Defence industry: the Australia–Northern Europe opportunity now opening up

The global defence landscape is entering a period of structural realignment. The EU–Australia Security and Defence Partnership, signed in March 2026, now sits alongside the recently concluded EU–Australia Free Trade Agreement negotiations and the opening of Horizon Europe association talks, forming a new commercial architecture between the two regions. For defence manufacturers in Australia and Northern Europe, the practical significance is immediate. Procurement pathways that were previously difficult to access are now being structured. Capability gaps in both regions are creating demand that neither can fully meet alone. The trust framework that underpins defence trade has been formally extended across the two hemispheres for the first time.

For defence industry SMEs, primes and advanced manufacturers on both sides of the partnership, the opportunity is established. The practical question is how to be ready for it.

Why the demand is accelerating

European defence spending is accelerating

The EU and its member states are rearming at a pace not seen in decades. The NATO Hague Summit in June 2025 saw allies commit to a new defence spending target of 5% of GDP, replacing the earlier 2% guideline. European defence budgets have already risen by more than 30% in real terms between 2021 and 2024, with a further €100 billion projected by 2027 (European Parliament).

Germany is lifting its defence budget from €86 billion in 2025 to €152 billion by 2029. Denmark has introduced a 50 billion DKK acceleration fund for 2025–2026, on top of structural increases. Sweden is planning the largest rearmament programme since the Cold War, with a loan-financed investment envelope of up to SEK 300 billion through to 2035 (Business Sweden; Bird & Bird).

A new €150 billion financing facility has opened

In May 2025, the Council of the European Union adopted the Security Action for Europe (SAFE) regulation, a €150 billion loan facility for joint defence procurement among member states (Council of the European Union). Nineteen member states submitted funding requests, with Poland alone allocated over €43.7 billion. National Defence Investment Plans were due by the end of November 2025, and implementation is now underway.

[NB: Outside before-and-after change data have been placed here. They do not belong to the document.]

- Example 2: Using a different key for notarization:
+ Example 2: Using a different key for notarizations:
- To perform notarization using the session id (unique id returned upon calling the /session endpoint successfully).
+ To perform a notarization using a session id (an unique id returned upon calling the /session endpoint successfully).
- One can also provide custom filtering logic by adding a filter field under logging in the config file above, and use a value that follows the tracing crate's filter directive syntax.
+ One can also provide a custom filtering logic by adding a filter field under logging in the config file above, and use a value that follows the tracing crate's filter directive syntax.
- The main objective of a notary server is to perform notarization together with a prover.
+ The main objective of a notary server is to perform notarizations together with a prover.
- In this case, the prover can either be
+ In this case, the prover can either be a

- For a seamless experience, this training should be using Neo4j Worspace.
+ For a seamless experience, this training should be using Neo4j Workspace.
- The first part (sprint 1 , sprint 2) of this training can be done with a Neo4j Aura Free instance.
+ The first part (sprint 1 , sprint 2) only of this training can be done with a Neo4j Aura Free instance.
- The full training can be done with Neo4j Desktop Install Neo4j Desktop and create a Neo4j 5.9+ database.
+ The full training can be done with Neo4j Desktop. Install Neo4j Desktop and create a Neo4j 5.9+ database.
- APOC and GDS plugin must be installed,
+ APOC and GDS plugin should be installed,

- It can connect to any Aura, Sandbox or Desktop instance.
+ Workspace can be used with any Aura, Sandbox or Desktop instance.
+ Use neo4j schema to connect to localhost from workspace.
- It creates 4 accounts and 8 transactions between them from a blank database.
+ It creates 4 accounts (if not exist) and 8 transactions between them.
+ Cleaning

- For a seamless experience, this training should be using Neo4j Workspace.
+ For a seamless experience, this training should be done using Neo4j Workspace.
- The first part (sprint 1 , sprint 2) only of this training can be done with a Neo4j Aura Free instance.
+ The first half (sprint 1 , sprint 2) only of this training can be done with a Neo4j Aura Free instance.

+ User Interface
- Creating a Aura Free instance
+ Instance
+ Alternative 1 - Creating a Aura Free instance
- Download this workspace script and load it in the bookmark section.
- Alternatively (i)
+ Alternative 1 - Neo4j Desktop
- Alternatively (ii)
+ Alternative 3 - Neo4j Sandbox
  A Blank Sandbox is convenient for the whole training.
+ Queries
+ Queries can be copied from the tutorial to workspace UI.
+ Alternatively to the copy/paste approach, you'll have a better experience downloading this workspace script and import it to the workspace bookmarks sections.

SAFE is tightly structured. Procurement contracts require that no more than 35% of component costs originate from outside the EU, EEA, EFTA or Ukraine. Projects involving strategic enablers, including air defence, C4ISTAR, space assets and munitions, are subject to stricter conditions (Council of the European Union).

The EU–Australia Security and Defence Partnership creates a pathway into this system. Australia is now among a small group of partner nations that can negotiate enhanced participation under SAFE, with Australian companies eligible to participate in common procurements with EU member states (Australian Institute of International Affairs; IISS).

Australia is expanding capability in parallel

On the Australian side, the Defence Industry Development Grants Program 2026 offers Australian SMEs up to $1 million in matched funding across four streams: Sovereign Industrial Priorities, Skilling, Exports and Security. AUKUS Pillar 1 is driving a generational build-up in submarine industrial capability, while Pillar 2 is accelerating collaboration on quantum, directed energy, autonomous systems and electronic warfare. The AUKUS licence-free export framework, operational since September 2024, has materially reduced friction for defence trade between Australia, the UK and the US (Department of Defence; Australian Defence Magazine).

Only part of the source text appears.